На краткий миг Лукас проникся неуместным уважением к девушке, которая выстояла под натиском Гертруды Моуран и сбежала от огромного состояния. Но затем он напомнил себе, что бескорыстного добра не существует — кому-то обязательно придется платить.
Последними Лукас записал на желтой странице слова Холли: «Распутная и лицемерная сучка. Говорю вам, все ее «благодеяния» — обман и надувательство».
Лукас поднял фотографию семилетней девочки, стоящей перед индийской хижиной в кругу своей «бывшей семьи». Затем перевел взгляд на размытую черно-белую фотографию из газеты, на которой Чандра была изображена рядом с некоей приятельницей по имени Кэти Колдерон. На обеих были потертые джинсы, рабочие сапоги с окованными железом носками и каски. Девушки позировали перед бетонной коробкой дома, возведенной недавно одной из благотворительных организаций для бедной мексиканской семьи.
С уверенностью Лукас мог утверждать только одно: у Бетани-Чандры чертовски длинные ноги и аппетитная попка.
Экономка потребовала расчета в первый же день их появления, потрясая кулаками и вопя:
— Ваши сыновья — дикари, мистер Бродерик! Если вы не отдадите их в военное училище, и как можно раньше, вы об этом пожалеете!
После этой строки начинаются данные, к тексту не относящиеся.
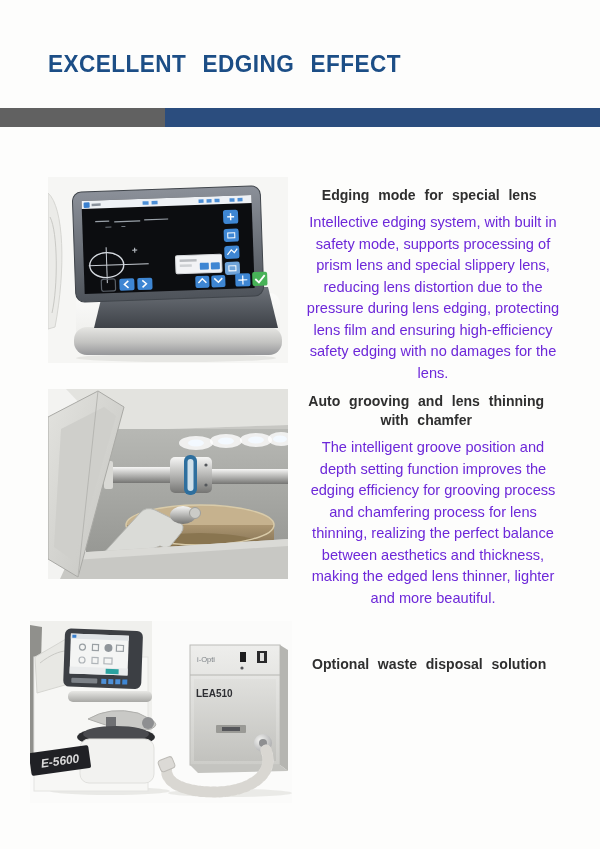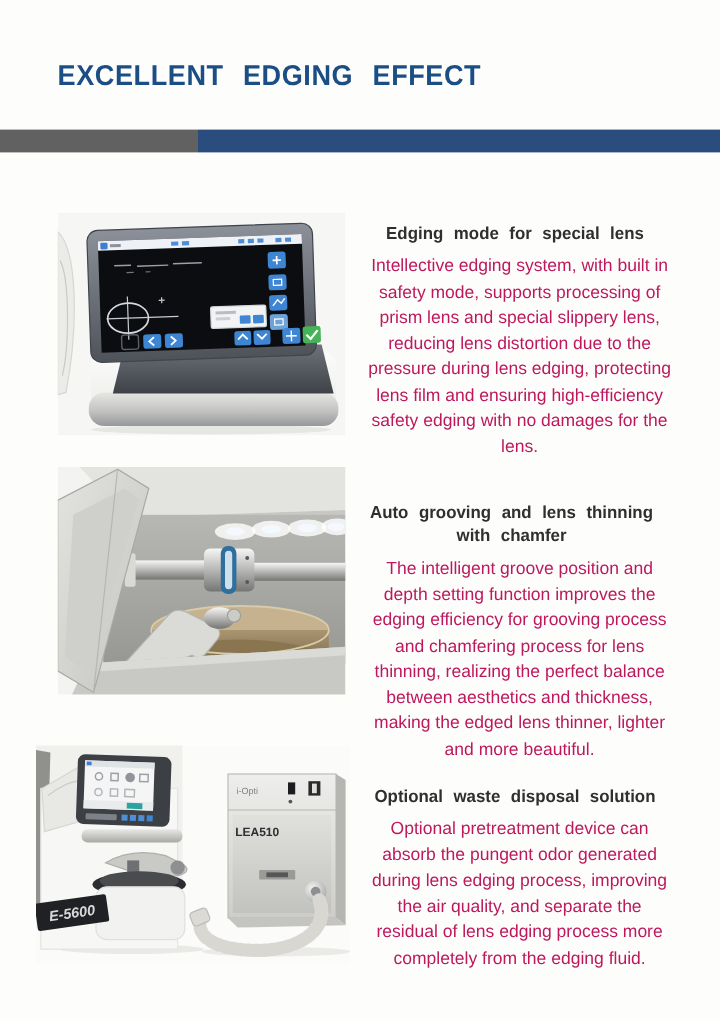"Intellective edging system, with built" .sec-body { color: #be185d -> #6d28d9 }
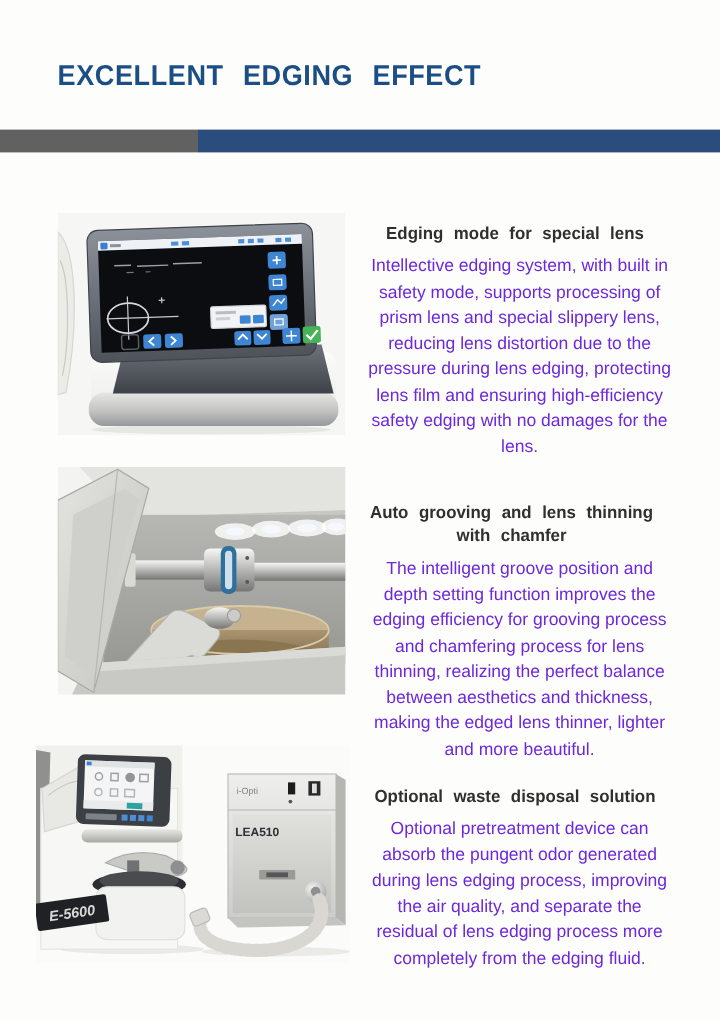"Auto grooving and lens thinning" div.txt { top: 419px -> 392px }
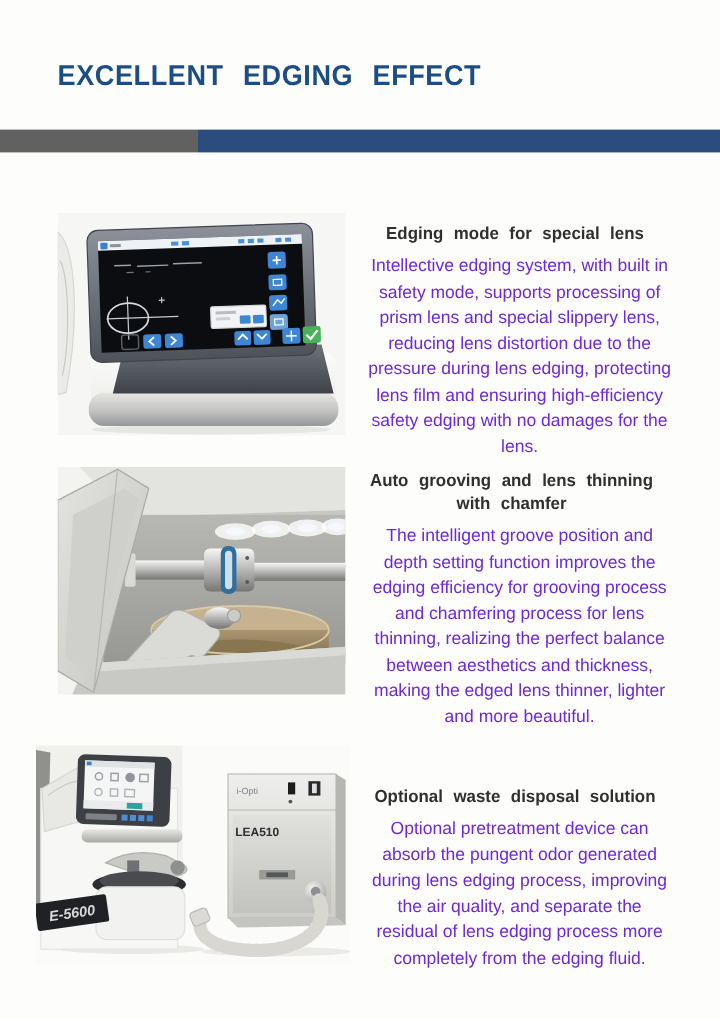"Optional pretreatment device can absorb" p.sec-body { html: <p>Optional pretreatment device can absorb the pungent odor generated during lens edging process, improving the air quality, and separate the residual of lens edging process more completely from the edging fluid.</p> -> none }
Ни одна экономка, которых Лукас нанимал с тех пор, не выдерживала больше недели, и его некогда элегантный дом постепенно превращался в свинарник.
Загадочная наследница с таинственным прошлым жила в Мексике в квартале бедняков и возглавляла огромную, финансируемую частными лицами неприбыльную организацию под названием «Касас де Кристо», которая занималась строительством домов для бедноты по всей северной Мексике. Она взимала дань с состоятельных филантропов, доверявших ей и жертвовавших своими миллионами. Члены церковных общин и учащиеся колледжей по всей Америке присылали деньги и бесплатную рабочую силу.
Миссионеры — надоедливая и непрактичная порода. В этом Лукас убедился на собственном опыте. Его отец тоже играл в спасение мира. Но какого черта? Чем больше голодающих индийцев он кормил, тем больше младенцев они рожали — следовательно, прибавлялись новые рты, которые тоже надо было кормить. Одно Лукас знал точно: родных сыновей старик не сумел обеспечить. Лукасу пришлось вкалывать до изнеможения, чтобы добиться лучшей жизни.
И потому Лукас слегка удивился, что ему так неприятна мысль об обвинении этой девушки — ведь на карту поставлено громадное состояние и, следовательно, его собственное щедрое вознаграждение. Все, что требовалось, — найти нескольких свидетелей, которые подтвердили бы, что Бетани обманывает жертвователей, что постройка домов обходится дешевле, чем она заявляет, что она берет взятки с семей бедняков, для которых строятся дома.
Лукас терпеть не мог благодетелей. Так почему же его беспокоит отсутствие хотя бы незначительных доказательств того, что Чандра не такая, как о ней думают Моураны, что она принадлежит к тому самому редкому и беспокойному типу людей, что и отец Лукаса, искренне стремившийся помогать незнакомым людям?
Странно, но его не прельщала и возможность доказать, что Гертруда Моуран впала в старческий маразм к тому времени, как подписала новое завещание.
Но с этим последним обстоятельством было проще.
Блик плясал на поверхности позолоченной погребальной урны, стоящей посреди стола. Эта урна, водруженная на видное место, а теперь забытая, была окружена стопками документов, кофейными чашками, бокалами, бутылками из-под пива и недоеденными бутербродами. Лукас перевел взгляд с урны на окно.
Небо стало призрачно-зеленым. Смуглый мужчина в черном стетсоне сидел в синем фургоне, припаркованном рядом с «линкольном» Лукаса. Успев за минуту разглядеть и грозовые тучи, и приезжего, Лукас заставил себя расслабиться, отметая и то, и другое как обстоятельства, не имеющие к делу никакого отношения.
Моураны не замечали ни туч, ни фургона. Они перестали проявлять даже притворный интерес к урне, содержащей пепел Гертруды, сразу после того, как было прочитано ее завещание и призван на помощь адвокат.
К счастью, Лукас оказался поблизости, в Сан-Антонио, в гостях у старшего брата Пита, врача.
Лукас наклонился и левой рукой поднял урну. Блик, который он видел прежде, исчез. Теперь блестящая поверхность отражала лишь его собственное угрюмое лицо и шапку непокорных черных волос. Небрежно повернув урну, он вгляделся в портрет женщины, прах которой покоился внутри.